|The magnetic release had gotten water in between and was frozen solid.|
This past month and a half has been crazy. I was under the impression that the three week break between semesters was going to be filled with family, fishing, and a general state of R&R. This was not to be. The very weekend after finals a nasty bug found my internals, thought it to be a cozy place, and set up shop. The kids and myself were all down for the two weeks leading up to Christmas. Fortunately the Mrs. and the baby escaped the nasty critter. Between homemade Christmas presents, family activities, and recovering there was not time or energy to do much else. Fishing is always the indicator of how sick I am. I usually ask myself, "would you still go fishing?" and if the answer is no then it is certain I am Ill.

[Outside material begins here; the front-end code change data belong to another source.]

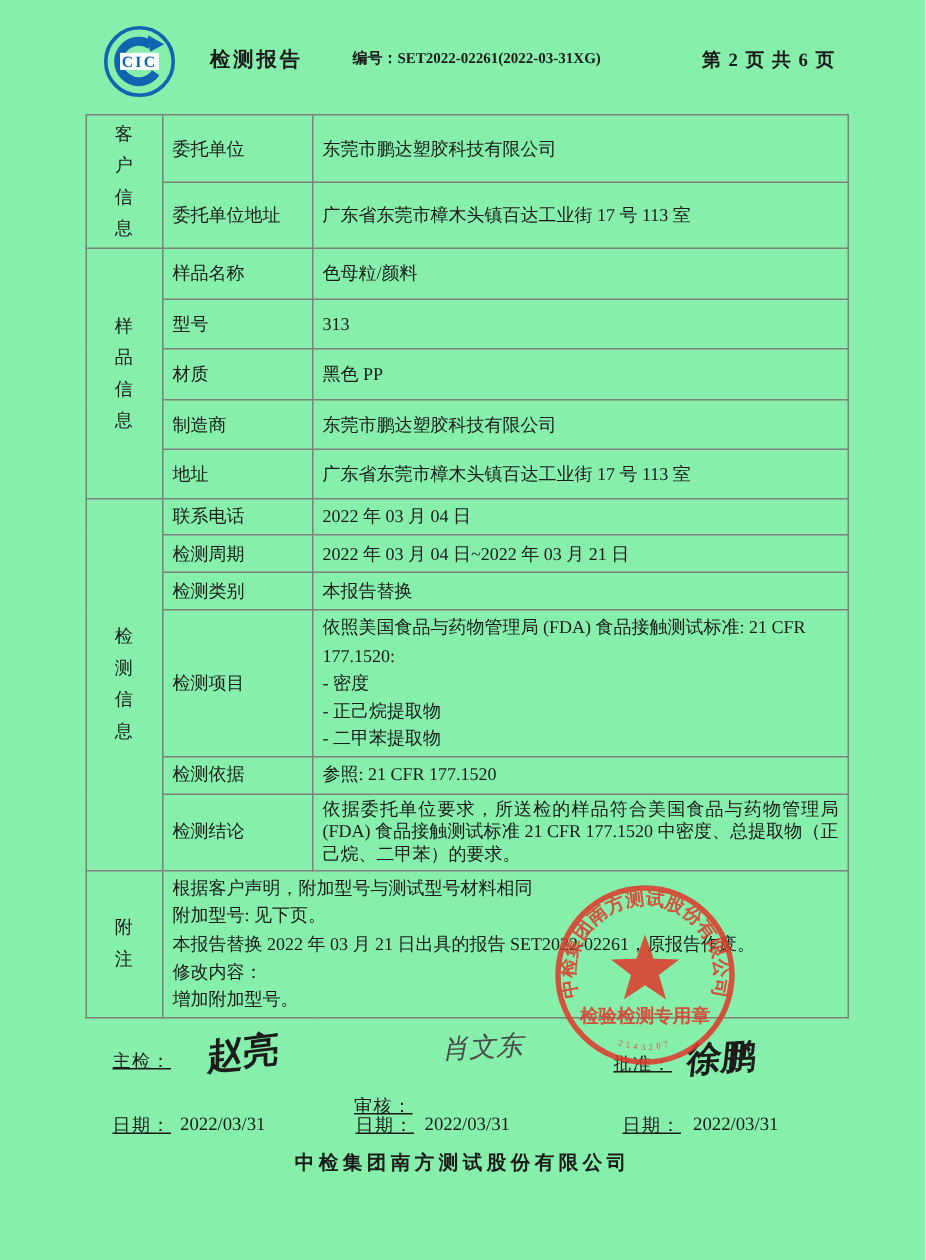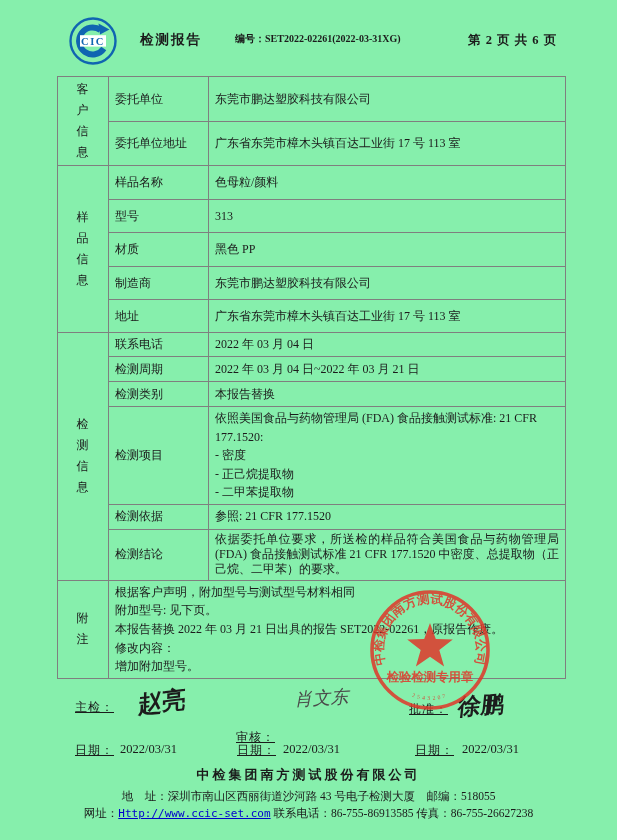--- a/index.html
+++ b/index.html
@@ -177,20 +177,14 @@
       <textPath href="#sealArc" startOffset="50%" text-anchor="middle">中检集团南方测试股份有限公司</textPath>
     </text>
     <text x="63" y="93" text-anchor="middle" font-size="12.4" font-weight="bold" fill="#df392b" font-family="'Liberation Serif',serif">检验检测专用章</text>
     <path id="sealArcBottom" d="M 32.9,101.9 A 50,50 0 0 0 93.1,101.9" fill="none"></path>
     <text font-size="5.6" fill="#df392b" letter-spacing="2.5">
       <textPath href="#sealArcBottom" startOffset="50%" text-anchor="middle">2543207</textPath>
     </text>
   </svg>
 
   <div class="ft-company">中检集团南方测试股份有限公司</div>
-  <div class="ft-line2">
-    <span>地　址：</span><span>深圳市南山区西丽街道沙河路 43 号电子检测大厦</span><span>　邮编：</span><span>518055</span>
-  </div>
-  <div class="ft-line3">
-    <span>网址：</span><a class="ft-link" href="#">Http://www.ccic-set.com</a><span> 联系电话：</span><span>86-755-86913585</span><span> 传真：</span><span>86-755-26627238</span>
-  </div>
 
 </div>
 
 </body></html>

After the craziness of the holidays settled down and we all were feeling close to 100% I decided to pack up the boys and go ice fishing. We went three times in one week, the last week of my break. The last trip we rolled up to the lake only to find the temperature on the van reading -18 degrees. It was cold and I kept asking myself what I was doing just after being so sick. It was fun, and I'm sure William appreciated getting out so much in one week. That kid is getting better at hooking fish all by himself. It can be a tricky business when the bite is light, but he has managed at least one on each outing.
|Will and I with a pretty brown we landed together, and with some great help from Shane.|
And now school has begun once more. Classes are back in full swing and the prospects to place a fly rod in my hand are oddly increased. Having a campus so close to so much good water is a fortunate thing indeed.
And so it goes, toward the end of the first week I found myself, rod in hand, wading across a frigid river. As I navigated around small floating icebergs I thought to myself how wonderful it was to be out again. A month and a half had passed since a fly rod was in my hand. I think that is some new record for me. It was good. Family will always be the most important and I was able to get my head on straight again. With the priorities realigned though it felt fantastic to address the aching in my bones to be on the water.
Guides, rod, reel, and fingers were all frozen, but I didn't care. There is nothing quite like the bright colors of a winter trout on a silent winter day. The snow kept falling, not another angler was seen, and the fishing was great. Cold and content sums it up well.